In the listing that follows, the range to quote begins at the line that has "買物, 1987: 0.204 -> none" and ends after the line that has "dp, 12:00: none -> 10.7"; quote it verbatim and add nothing.
....
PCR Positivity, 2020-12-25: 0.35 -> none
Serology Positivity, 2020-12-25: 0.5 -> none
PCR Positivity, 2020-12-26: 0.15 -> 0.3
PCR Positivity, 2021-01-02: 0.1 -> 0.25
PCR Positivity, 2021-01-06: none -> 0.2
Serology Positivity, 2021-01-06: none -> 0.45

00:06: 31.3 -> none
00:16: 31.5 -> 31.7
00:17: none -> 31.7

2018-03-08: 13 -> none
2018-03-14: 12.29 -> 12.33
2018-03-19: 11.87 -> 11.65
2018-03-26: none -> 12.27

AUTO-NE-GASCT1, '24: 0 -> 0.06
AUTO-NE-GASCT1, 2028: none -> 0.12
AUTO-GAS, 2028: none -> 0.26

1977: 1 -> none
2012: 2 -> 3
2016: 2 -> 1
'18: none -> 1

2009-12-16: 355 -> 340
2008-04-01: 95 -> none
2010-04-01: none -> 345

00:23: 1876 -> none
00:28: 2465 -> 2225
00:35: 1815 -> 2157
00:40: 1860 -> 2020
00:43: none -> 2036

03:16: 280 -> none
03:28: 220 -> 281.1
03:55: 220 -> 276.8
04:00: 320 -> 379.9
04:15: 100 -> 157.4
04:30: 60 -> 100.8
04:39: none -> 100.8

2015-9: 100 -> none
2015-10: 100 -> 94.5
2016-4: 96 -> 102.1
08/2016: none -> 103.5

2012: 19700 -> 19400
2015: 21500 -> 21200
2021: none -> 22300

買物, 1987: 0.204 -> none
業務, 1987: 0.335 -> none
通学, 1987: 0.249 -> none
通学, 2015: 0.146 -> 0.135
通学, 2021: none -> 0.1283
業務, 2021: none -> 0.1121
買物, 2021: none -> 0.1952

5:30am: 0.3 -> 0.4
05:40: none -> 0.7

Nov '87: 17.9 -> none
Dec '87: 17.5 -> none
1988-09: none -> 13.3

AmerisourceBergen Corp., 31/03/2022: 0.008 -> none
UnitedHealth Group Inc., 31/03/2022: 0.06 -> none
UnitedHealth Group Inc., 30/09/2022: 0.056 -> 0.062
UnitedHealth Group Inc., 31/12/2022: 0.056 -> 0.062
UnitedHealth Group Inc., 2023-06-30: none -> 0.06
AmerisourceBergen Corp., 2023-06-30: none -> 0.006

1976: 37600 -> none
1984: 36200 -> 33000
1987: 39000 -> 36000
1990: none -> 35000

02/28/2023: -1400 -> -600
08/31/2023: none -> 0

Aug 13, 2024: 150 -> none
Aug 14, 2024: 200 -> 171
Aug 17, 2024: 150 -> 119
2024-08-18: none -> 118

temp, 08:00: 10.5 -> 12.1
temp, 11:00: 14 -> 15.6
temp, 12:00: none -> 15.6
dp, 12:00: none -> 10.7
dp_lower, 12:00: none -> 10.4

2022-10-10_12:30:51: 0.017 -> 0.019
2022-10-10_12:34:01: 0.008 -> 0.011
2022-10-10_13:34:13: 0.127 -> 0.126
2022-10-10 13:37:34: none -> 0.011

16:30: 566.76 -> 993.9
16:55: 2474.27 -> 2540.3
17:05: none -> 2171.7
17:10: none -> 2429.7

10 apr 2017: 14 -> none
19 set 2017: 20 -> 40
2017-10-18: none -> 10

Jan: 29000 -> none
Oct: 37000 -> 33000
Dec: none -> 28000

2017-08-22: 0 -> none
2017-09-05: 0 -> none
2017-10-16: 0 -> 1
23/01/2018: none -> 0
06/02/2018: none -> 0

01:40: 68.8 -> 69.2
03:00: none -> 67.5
....
### ANSWER TO THIS TASK
買物, 1987: 0.204 -> none
業務, 1987: 0.335 -> none
通学, 1987: 0.249 -> none
通学, 2015: 0.146 -> 0.135
通学, 2021: none -> 0.1283
業務, 2021: none -> 0.1121
買物, 2021: none -> 0.1952

5:30am: 0.3 -> 0.4
05:40: none -> 0.7

Nov '87: 17.9 -> none
Dec '87: 17.5 -> none
1988-09: none -> 13.3

AmerisourceBergen Corp., 31/03/2022: 0.008 -> none
UnitedHealth Group Inc., 31/03/2022: 0.06 -> none
UnitedHealth Group Inc., 30/09/2022: 0.056 -> 0.062
UnitedHealth Group Inc., 31/12/2022: 0.056 -> 0.062
UnitedHealth Group Inc., 2023-06-30: none -> 0.06
AmerisourceBergen Corp., 2023-06-30: none -> 0.006

1976: 37600 -> none
1984: 36200 -> 33000
1987: 39000 -> 36000
1990: none -> 35000

02/28/2023: -1400 -> -600
08/31/2023: none -> 0

Aug 13, 2024: 150 -> none
Aug 14, 2024: 200 -> 171
Aug 17, 2024: 150 -> 119
2024-08-18: none -> 118

temp, 08:00: 10.5 -> 12.1
temp, 11:00: 14 -> 15.6
temp, 12:00: none -> 15.6
dp, 12:00: none -> 10.7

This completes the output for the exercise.